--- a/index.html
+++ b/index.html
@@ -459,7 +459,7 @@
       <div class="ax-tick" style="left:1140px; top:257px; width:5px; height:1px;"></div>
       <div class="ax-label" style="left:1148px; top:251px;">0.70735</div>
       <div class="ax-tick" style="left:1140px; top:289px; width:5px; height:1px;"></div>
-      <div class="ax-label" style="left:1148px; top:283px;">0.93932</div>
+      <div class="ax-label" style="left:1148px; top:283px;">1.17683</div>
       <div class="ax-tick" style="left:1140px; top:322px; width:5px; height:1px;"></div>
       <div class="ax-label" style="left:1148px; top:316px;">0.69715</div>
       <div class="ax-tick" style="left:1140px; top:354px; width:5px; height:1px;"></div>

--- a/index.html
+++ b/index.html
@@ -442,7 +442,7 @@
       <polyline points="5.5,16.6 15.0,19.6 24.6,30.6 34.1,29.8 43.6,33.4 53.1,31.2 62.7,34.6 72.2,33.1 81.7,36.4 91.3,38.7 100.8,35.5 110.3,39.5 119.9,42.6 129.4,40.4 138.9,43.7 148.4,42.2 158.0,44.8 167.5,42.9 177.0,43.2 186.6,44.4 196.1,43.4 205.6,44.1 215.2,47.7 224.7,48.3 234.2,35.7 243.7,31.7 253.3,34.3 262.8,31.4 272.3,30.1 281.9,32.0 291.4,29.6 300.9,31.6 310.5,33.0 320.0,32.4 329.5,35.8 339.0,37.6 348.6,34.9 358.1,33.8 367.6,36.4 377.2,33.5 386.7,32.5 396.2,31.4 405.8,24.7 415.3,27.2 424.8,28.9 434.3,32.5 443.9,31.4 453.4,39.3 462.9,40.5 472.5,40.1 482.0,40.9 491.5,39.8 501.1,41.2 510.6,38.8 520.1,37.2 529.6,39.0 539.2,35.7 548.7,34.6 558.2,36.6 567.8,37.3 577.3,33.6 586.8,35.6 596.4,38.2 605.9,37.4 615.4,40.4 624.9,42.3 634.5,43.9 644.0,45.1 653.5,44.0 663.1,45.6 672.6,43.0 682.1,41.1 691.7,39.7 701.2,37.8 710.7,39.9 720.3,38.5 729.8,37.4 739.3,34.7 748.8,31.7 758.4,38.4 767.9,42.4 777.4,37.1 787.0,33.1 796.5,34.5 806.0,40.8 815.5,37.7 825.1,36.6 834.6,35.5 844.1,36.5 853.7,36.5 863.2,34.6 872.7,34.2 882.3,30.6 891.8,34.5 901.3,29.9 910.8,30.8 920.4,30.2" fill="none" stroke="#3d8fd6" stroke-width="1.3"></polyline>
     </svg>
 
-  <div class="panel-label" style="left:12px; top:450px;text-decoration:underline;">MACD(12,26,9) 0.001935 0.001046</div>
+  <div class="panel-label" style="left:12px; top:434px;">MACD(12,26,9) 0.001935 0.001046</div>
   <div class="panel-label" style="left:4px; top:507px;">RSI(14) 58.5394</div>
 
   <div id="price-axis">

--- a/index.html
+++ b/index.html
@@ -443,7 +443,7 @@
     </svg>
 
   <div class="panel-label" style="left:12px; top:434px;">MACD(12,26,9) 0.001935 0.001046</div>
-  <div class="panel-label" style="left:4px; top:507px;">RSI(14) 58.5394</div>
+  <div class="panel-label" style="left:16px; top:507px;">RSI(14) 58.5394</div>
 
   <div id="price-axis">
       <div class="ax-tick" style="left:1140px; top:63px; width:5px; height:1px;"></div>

Prompt: Please retype the entries above in full, exactly as they stand.

Solution below:
--- a/index.html
+++ b/index.html
@@ -459,7 +459,7 @@
       <div class="ax-tick" style="left:1140px; top:257px; width:5px; height:1px;"></div>
       <div class="ax-label" style="left:1148px; top:251px;">0.70735</div>
       <div class="ax-tick" style="left:1140px; top:289px; width:5px; height:1px;"></div>
-      <div class="ax-label" style="left:1148px; top:283px;">0.93932</div>
+      <div class="ax-label" style="left:1148px; top:283px;">1.17683</div>
       <div class="ax-tick" style="left:1140px; top:322px; width:5px; height:1px;"></div>
       <div class="ax-label" style="left:1148px; top:316px;">0.69715</div>
       <div class="ax-tick" style="left:1140px; top:354px; width:5px; height:1px;"></div>

--- a/index.html
+++ b/index.html
@@ -442,7 +442,7 @@
       <polyline points="5.5,16.6 15.0,19.6 24.6,30.6 34.1,29.8 43.6,33.4 53.1,31.2 62.7,34.6 72.2,33.1 81.7,36.4 91.3,38.7 100.8,35.5 110.3,39.5 119.9,42.6 129.4,40.4 138.9,43.7 148.4,42.2 158.0,44.8 167.5,42.9 177.0,43.2 186.6,44.4 196.1,43.4 205.6,44.1 215.2,47.7 224.7,48.3 234.2,35.7 243.7,31.7 253.3,34.3 262.8,31.4 272.3,30.1 281.9,32.0 291.4,29.6 300.9,31.6 310.5,33.0 320.0,32.4 329.5,35.8 339.0,37.6 348.6,34.9 358.1,33.8 367.6,36.4 377.2,33.5 386.7,32.5 396.2,31.4 405.8,24.7 415.3,27.2 424.8,28.9 434.3,32.5 443.9,31.4 453.4,39.3 462.9,40.5 472.5,40.1 482.0,40.9 491.5,39.8 501.1,41.2 510.6,38.8 520.1,37.2 529.6,39.0 539.2,35.7 548.7,34.6 558.2,36.6 567.8,37.3 577.3,33.6 586.8,35.6 596.4,38.2 605.9,37.4 615.4,40.4 624.9,42.3 634.5,43.9 644.0,45.1 653.5,44.0 663.1,45.6 672.6,43.0 682.1,41.1 691.7,39.7 701.2,37.8 710.7,39.9 720.3,38.5 729.8,37.4 739.3,34.7 748.8,31.7 758.4,38.4 767.9,42.4 777.4,37.1 787.0,33.1 796.5,34.5 806.0,40.8 815.5,37.7 825.1,36.6 834.6,35.5 844.1,36.5 853.7,36.5 863.2,34.6 872.7,34.2 882.3,30.6 891.8,34.5 901.3,29.9 910.8,30.8 920.4,30.2" fill="none" stroke="#3d8fd6" stroke-width="1.3"></polyline>
     </svg>
 
-  <div class="panel-label" style="left:12px; top:450px;text-decoration:underline;">MACD(12,26,9) 0.001935 0.001046</div>
+  <div class="panel-label" style="left:12px; top:434px;">MACD(12,26,9) 0.001935 0.001046</div>
   <div class="panel-label" style="left:4px; top:507px;">RSI(14) 58.5394</div>
 
   <div id="price-axis">

--- a/index.html
+++ b/index.html
@@ -443,7 +443,7 @@
     </svg>
 
   <div class="panel-label" style="left:12px; top:434px;">MACD(12,26,9) 0.001935 0.001046</div>
-  <div class="panel-label" style="left:4px; top:507px;">RSI(14) 58.5394</div>
+  <div class="panel-label" style="left:16px; top:507px;">RSI(14) 58.5394</div>
 
   <div id="price-axis">
       <div class="ax-tick" style="left:1140px; top:63px; width:5px; height:1px;"></div>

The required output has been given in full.